Defined as a series of enzyme-catalyzed reactions transforming a substrate (e.g., A) into another molecule (e.g., E) through steps (A to B to C to E).
Each step in a pathway constitutes a metabolite, an intermediate product.
Identifying Changes: Understanding structures can help identify the nature of chemical changes (oxidation, reduction, functional group modification) happening at each step.
Irreversibility: Most metabolic pathways are unidirectional due to thermodynamically favorable steps that drive the process.
- Example: Glycolysis (glucose to pyruvate) differs from gluconeogenesis (synthesis of glucose), sharing some steps but not reversing the pathway.
Regulation: Pathways are not continuously active; they are regulated based on cellular energy needs.

Challenges exist due to the complexity and number of pathways. Methods include:
1. Using Metabolic Inhibitors: Inhibitors halt specific enzyme activities, raising metabolite concentrations for study.
2. Biochemical Genetics: Genetic diseases (e.g., L-captonuria) caused by enzyme mutations can shed light on metabolic pathways by revealing accumulated intermediates.
3. Radioactively Labeled Substrates ³H ^14C ³²P ³^5S: Utilization of radioactive isotopes allows tracing the conversion and identification of metabolites in complex mixtures.
  - If a compound is synthesized with a 14C carbon atom in it, then the compound, and any products derived from the 14C carbon atom, will be radioactive and is easily traceable

Overview of oxidation-reduction (redox) reactions, highlighting electron transfer between oxidized and reduced forms of molecules.
- Oxidizing Agent: Gains electrons and is reduced.
- Reducing Agent: Loses electrons and is oxidized.

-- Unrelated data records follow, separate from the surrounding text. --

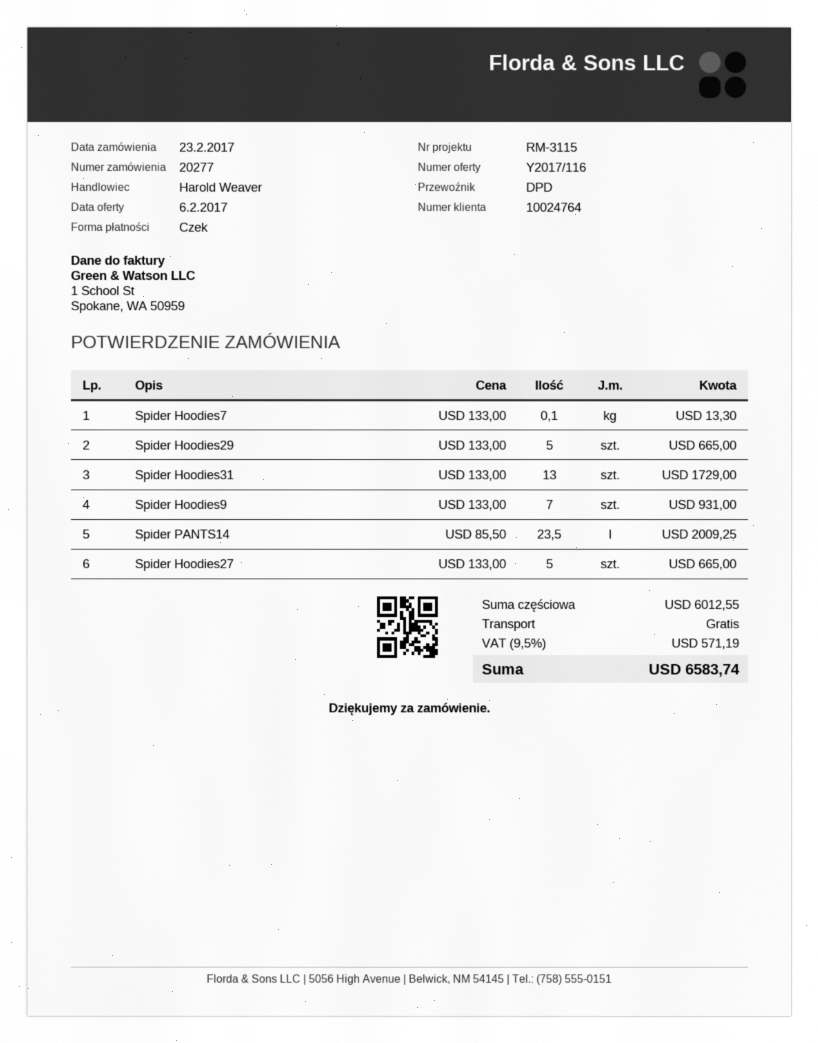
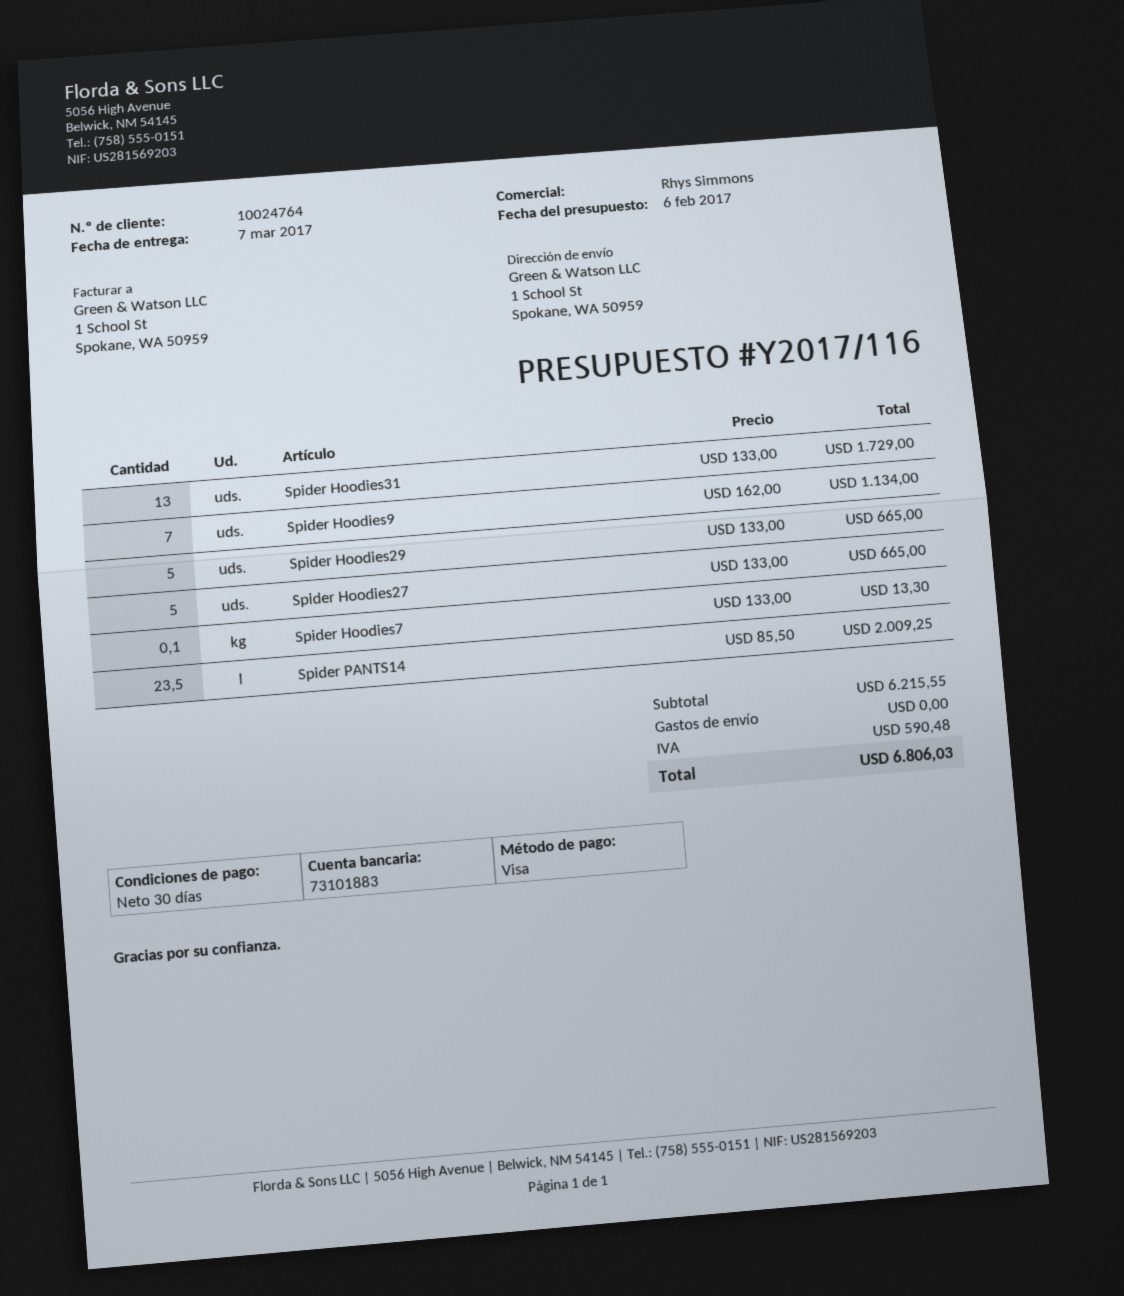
sales rep: Harold Weaver -> Rhys Simmons
payment method: cheque -> Visa
Spider Hoodies9: 7 x 133.00 = 931.00 -> 7 x 162.00 = 1134.00
subtotal: 6012.55 -> 6215.55
tax: 571.19 -> 590.48
total: 6583.74 -> 6806.03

Standard reduction potentials (E^0’) are used to determine the directionality of redox reactions, with higher potentials signifying a greater tendency to gain electrons.

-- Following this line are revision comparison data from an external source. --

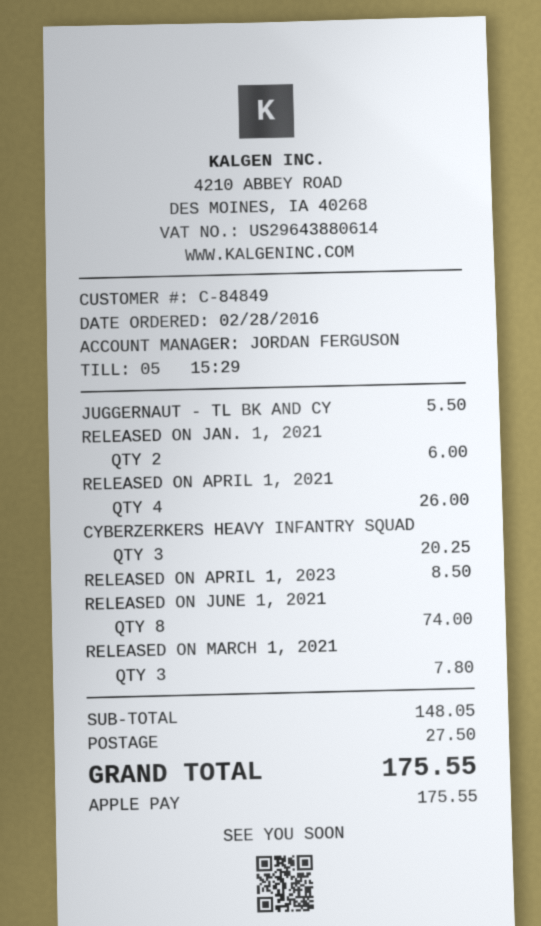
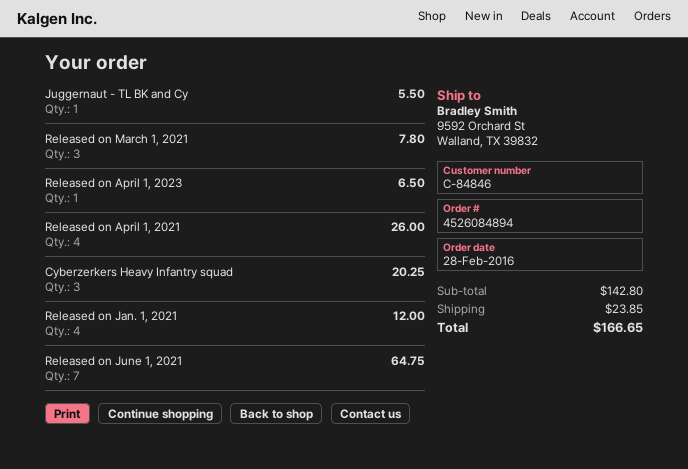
customer number: C-84849 -> C-84846
RELEASED ON JAN. 1, 2021: 2 for 6.00 -> 4 for 12.00
RELEASED ON APRIL 1, 2023: 1 for 8.50 -> 1 for 6.50
RELEASED ON JUNE 1, 2021: 8 for 74.00 -> 7 for 64.75
subtotal: 148.05 -> 142.80
shipping: 27.50 -> 23.85
total: 175.55 -> 166.65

Cofactors: Assist enzymes by either being inorganic (e.g., metals like iron) or organic molecules (coenzymes).
- Inorganic ions: Fe2+, Mg2+, Mn2+, Zn2+, Cu2+
Coenzymes: Organic carriers of functional groups; play transient roles in various enzymatic reactions. (derivatives of adenosine)
ATP Functions: Acts as an energy currency and a phosphate group donor in phosphorylation reactions, catalyzed by kinases (e.g., hexokinase for glucose phosphorylation).

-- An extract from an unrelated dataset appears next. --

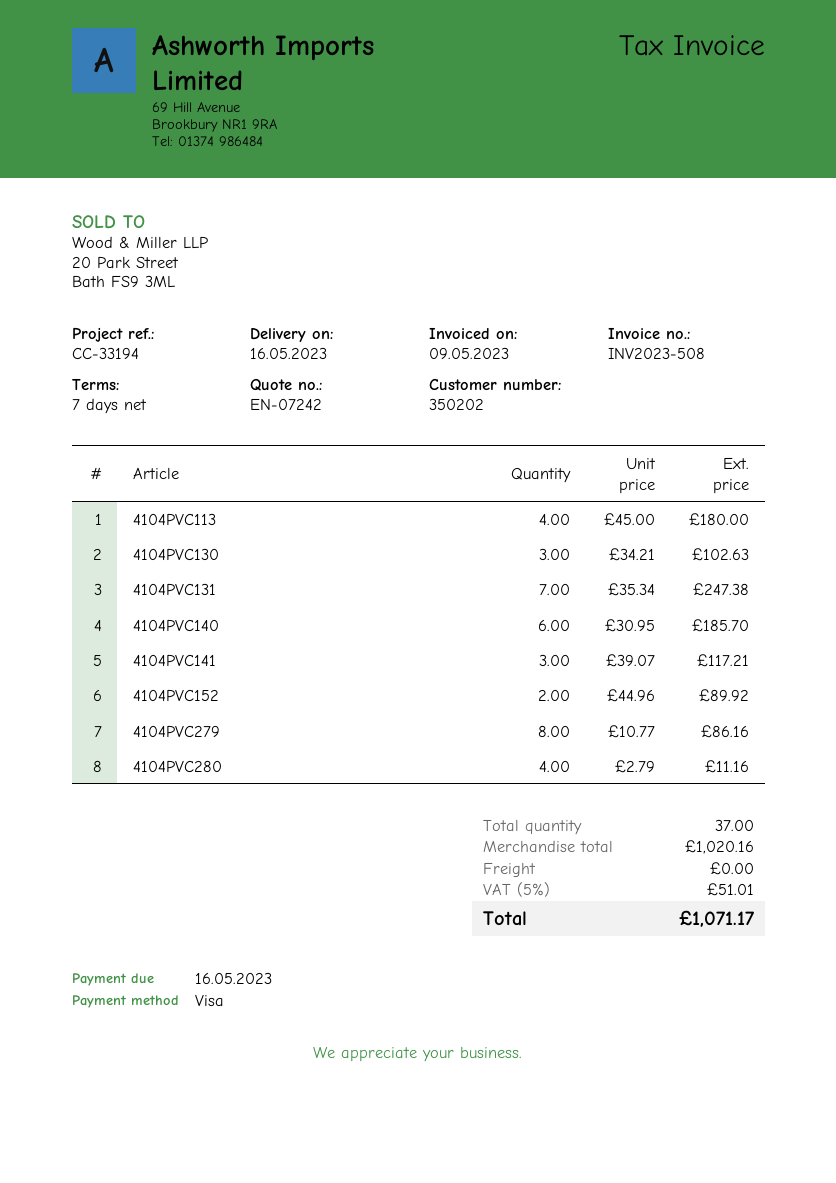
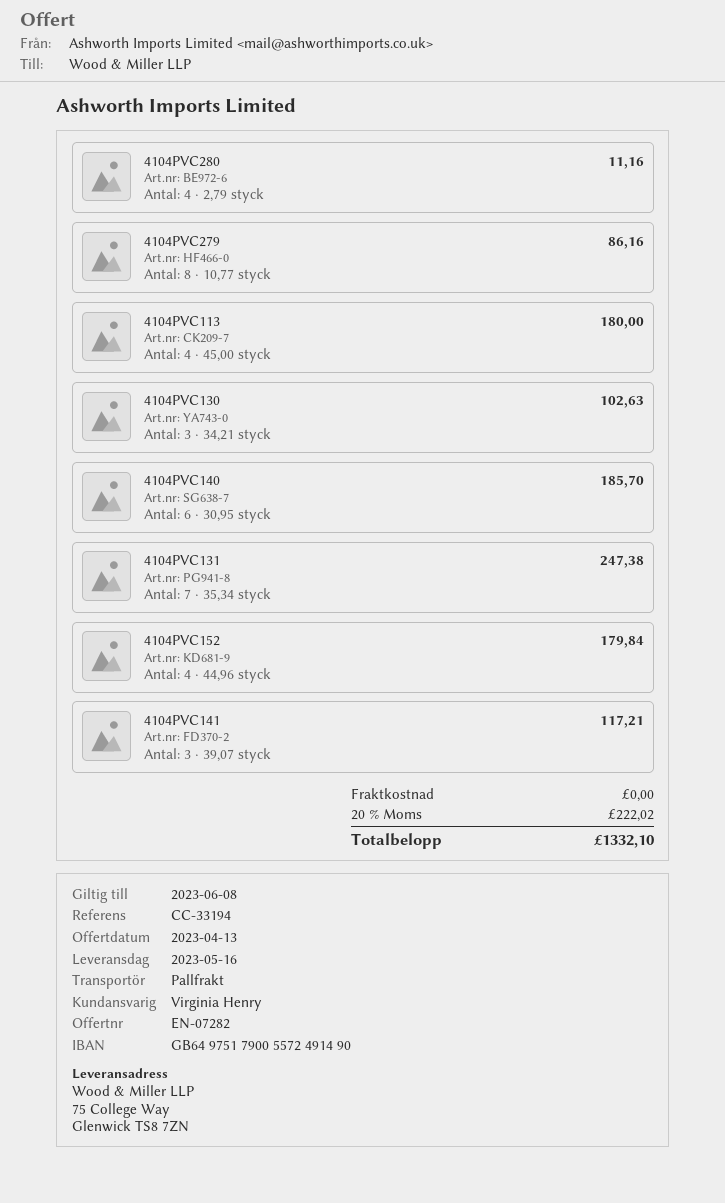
quote number: EN-07242 -> EN-07282
4104PVC152: 2 x 44.96 = 89.92 -> 4 x 44.96 = 179.84
tax: 5% = 51.01 -> 20% = 222.02
total: 1071.17 -> 1332.10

Coenzyme A (CoA) (CoA/CoASH): Acts as an acetyl group carrier, yielding thioesters. Derived from Vitamin B5 and involved in various metabolic reactions.
CoASH forms thioester derivatives with organic acids (R-COOH)
Universal Electron Carriers: Coenzymes like NAD+ and NADP+ play crucial roles in redox reactions. They are derived from niacin (B3), accept electrons, forming NADH and NADPH while facilitating the oxidation of substrates.
- Flavin adenine dinucleotide (FAD) and Flavin mono nucleotide (FMN)
- Many enzymes oxidize different molecules, but they only use a few common cofactors to accept the electrons. When these electrons are removed from the original molecules, they are transferred to these cofactors. This process reduces the cofactors and helps to save the energy that was released during the oxidation.
Redox Chemistry: They occur at the nicotinamide ring. Involves the removal of hydrogen atoms (1 electron and 1 proton) from the substrate, with NAD/NADP donation resulting in the formation of reduced forms (NADH/NADPH) and releasing protons.

Understanding enzyme cofactors and coenzymes is vital for grasping metabolic reactions and pathways successfully in biochemistry.